Güneş Enerjisi, Jeotermal Enerji, Su Enerjisi ve Rüzgar Enerjisi çevreye zarar vermeyen enerji kaynaklarıdır. İstatistiksel verilere göre oldukça geri planda bulunmaktalar. Ancak yapılan yeni ataklarla özellikle güneş enerjisi konusunda ileri ki yıllarda gözle görülür bir ilerleme olacağı düşünülüyor. Özellikle güneş enerjisi dünya üzerinde birincil bir enerji kaynağı durumundadır.
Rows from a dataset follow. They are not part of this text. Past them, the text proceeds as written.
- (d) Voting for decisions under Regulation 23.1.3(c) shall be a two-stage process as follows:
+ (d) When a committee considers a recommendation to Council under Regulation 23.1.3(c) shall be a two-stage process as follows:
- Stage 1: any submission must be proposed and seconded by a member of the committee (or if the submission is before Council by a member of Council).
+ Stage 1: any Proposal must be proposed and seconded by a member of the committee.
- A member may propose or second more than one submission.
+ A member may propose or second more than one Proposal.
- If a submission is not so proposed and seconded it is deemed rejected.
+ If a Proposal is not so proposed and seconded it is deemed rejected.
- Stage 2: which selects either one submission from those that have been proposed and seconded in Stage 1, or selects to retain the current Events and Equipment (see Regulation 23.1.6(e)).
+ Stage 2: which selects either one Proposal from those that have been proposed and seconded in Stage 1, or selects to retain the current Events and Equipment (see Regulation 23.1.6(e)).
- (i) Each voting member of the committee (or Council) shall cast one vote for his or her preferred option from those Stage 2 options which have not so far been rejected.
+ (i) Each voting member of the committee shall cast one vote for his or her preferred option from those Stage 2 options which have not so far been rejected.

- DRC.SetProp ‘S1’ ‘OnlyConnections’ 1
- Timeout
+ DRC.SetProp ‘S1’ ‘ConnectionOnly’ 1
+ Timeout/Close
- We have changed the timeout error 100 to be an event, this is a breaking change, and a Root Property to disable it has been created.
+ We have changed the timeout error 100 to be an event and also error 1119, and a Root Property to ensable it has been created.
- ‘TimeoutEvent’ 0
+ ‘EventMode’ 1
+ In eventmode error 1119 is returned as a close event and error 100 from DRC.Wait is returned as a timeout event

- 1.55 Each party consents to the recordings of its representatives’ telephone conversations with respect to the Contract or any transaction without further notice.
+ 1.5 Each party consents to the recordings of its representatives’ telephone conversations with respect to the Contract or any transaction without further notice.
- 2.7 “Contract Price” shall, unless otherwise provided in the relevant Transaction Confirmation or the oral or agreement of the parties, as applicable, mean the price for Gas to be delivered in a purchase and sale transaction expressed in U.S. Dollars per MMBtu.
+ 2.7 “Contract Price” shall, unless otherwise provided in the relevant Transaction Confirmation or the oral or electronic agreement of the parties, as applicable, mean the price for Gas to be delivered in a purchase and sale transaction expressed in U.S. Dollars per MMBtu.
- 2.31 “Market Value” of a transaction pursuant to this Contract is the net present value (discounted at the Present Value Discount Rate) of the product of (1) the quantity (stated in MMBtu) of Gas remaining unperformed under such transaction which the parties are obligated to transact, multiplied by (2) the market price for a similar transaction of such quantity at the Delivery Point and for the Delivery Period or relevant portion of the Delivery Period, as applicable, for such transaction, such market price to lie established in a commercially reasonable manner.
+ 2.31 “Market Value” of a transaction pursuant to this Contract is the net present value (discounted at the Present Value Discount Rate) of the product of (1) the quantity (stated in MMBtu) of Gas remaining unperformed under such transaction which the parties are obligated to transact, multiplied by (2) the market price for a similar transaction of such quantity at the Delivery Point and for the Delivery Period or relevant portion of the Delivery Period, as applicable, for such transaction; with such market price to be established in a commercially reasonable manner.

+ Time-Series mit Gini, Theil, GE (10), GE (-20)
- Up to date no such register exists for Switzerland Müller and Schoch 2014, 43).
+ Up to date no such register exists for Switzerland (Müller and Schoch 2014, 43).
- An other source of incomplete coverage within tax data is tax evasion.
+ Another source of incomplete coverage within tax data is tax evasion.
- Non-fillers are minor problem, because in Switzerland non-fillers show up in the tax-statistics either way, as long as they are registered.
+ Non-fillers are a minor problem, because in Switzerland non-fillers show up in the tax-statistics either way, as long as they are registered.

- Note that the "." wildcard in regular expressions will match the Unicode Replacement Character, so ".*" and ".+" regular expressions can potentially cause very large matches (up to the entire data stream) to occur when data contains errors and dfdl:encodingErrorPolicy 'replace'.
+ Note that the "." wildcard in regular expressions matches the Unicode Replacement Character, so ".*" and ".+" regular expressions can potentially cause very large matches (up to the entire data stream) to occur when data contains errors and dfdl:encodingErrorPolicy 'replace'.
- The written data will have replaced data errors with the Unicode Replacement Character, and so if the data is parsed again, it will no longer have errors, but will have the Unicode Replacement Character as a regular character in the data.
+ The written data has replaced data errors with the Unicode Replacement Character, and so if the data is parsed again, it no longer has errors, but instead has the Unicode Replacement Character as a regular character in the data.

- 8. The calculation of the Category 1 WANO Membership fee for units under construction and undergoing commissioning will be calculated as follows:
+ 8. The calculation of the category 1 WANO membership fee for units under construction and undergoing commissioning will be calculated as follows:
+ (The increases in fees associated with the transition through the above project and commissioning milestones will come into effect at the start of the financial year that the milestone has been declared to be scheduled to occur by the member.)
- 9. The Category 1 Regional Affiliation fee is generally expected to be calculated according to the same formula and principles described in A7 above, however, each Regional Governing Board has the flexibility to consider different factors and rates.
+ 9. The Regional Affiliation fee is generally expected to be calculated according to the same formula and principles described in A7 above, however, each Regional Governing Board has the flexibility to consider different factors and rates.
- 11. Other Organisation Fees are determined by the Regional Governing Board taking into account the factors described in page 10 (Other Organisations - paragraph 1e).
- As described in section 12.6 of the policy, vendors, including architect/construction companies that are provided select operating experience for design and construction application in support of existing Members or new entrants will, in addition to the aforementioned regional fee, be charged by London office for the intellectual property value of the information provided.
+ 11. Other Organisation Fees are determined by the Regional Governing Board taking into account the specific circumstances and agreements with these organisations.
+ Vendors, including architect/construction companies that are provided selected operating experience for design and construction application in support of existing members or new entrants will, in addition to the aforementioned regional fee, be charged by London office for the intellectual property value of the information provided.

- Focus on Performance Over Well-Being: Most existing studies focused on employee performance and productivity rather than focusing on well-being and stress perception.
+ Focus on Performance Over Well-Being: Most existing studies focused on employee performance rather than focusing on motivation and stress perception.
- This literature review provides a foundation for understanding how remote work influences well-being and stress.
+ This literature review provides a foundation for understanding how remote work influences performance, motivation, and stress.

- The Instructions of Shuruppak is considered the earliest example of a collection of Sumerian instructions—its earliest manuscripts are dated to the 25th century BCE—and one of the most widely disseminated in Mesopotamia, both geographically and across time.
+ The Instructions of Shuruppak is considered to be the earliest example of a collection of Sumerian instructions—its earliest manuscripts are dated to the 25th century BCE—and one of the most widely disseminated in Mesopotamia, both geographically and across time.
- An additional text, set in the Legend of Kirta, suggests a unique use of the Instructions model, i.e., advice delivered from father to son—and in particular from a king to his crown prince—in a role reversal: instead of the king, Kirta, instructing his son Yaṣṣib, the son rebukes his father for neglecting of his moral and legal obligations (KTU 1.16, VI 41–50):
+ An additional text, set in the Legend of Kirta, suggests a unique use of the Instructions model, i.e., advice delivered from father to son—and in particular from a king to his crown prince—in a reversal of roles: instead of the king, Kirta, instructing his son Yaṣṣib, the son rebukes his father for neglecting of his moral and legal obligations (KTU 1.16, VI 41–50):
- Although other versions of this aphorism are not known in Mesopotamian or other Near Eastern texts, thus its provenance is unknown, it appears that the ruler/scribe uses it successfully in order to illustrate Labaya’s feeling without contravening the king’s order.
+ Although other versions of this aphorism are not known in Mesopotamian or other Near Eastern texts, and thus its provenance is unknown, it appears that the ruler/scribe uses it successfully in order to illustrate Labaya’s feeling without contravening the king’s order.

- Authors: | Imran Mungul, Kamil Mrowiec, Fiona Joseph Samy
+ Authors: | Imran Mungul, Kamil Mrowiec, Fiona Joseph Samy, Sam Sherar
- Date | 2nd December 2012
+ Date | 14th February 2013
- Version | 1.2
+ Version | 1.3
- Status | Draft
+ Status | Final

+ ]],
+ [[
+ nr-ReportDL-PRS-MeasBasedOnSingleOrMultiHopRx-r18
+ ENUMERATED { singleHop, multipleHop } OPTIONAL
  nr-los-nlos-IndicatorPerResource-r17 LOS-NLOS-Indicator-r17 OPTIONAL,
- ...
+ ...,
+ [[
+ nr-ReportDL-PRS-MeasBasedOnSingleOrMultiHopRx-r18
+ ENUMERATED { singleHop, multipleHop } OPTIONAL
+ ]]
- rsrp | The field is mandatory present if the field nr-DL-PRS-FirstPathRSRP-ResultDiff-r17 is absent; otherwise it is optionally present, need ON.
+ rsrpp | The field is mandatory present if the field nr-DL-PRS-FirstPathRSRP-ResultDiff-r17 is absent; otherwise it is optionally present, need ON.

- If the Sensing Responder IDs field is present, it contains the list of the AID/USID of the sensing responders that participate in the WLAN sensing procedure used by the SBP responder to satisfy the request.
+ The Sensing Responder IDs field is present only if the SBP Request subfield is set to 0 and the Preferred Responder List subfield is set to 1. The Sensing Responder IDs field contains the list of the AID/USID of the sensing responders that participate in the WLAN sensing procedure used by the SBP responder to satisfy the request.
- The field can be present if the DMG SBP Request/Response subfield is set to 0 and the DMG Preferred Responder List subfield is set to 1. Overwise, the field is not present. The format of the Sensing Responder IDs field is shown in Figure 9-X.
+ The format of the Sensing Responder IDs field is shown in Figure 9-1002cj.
Ülkemiz rüzgar enerjisi için çok ciddi bir potansiyele sahiptir. 1998 yıllarında yapına başlanan rüzgar santralleriyle birlikte kullanılan rüzgar enerjisi yıllar içinde artmaya devam etmiş ve ileri ki yıllarda daha fazla potansiyel beklenmektedir. Özellikle en meşhur rüzgar enerji santrallerinden biri de bilindiği üzere Bozcaada da yer almaktadır. Sürekli ülke ve dünya gündemimiz de olan bilinen adıylar HES dünya üzerinde bir kaç ülke de kullanılsa da ülkemiz su zengini bir ülke olmadığı için ve bir çok sebepten dolayı tercih edilmemektedir.
Jeotermal enerjiye dayalı elektrik üretimi konusunda en büyük kurulu güce sahip ülke ABD’dir Ülkemizde dünyada bu konuda önemli bir konuma sahiptir.Haziran 2014 itibariyle jeotermal enerjiye dayalı elektrik kurulu gücümüz 335 MWe değerine ulaşmıştır. 2014 yılı ilk 6 ayı itibariyle jeotermal santrallardan üretilen enerji miktarı ise 1064 GWh olmuştur.Jeotermal santral yapımı konusundaki en zengin bölge Denizli ile İzmir arasında kalan ve jeotermal potansiyel olarak çok zengin olan bölgedir. Bu bölgenin dışında işletmeye açılmış tek santral Çanakkale Tuzla’da bulunan jeotermal santraldir. Yine Manisa – Alaşehir ve Kütahya – Simav bölgelerinde santral yapımı ile ilgili çalışmalar halen devam etmektedir.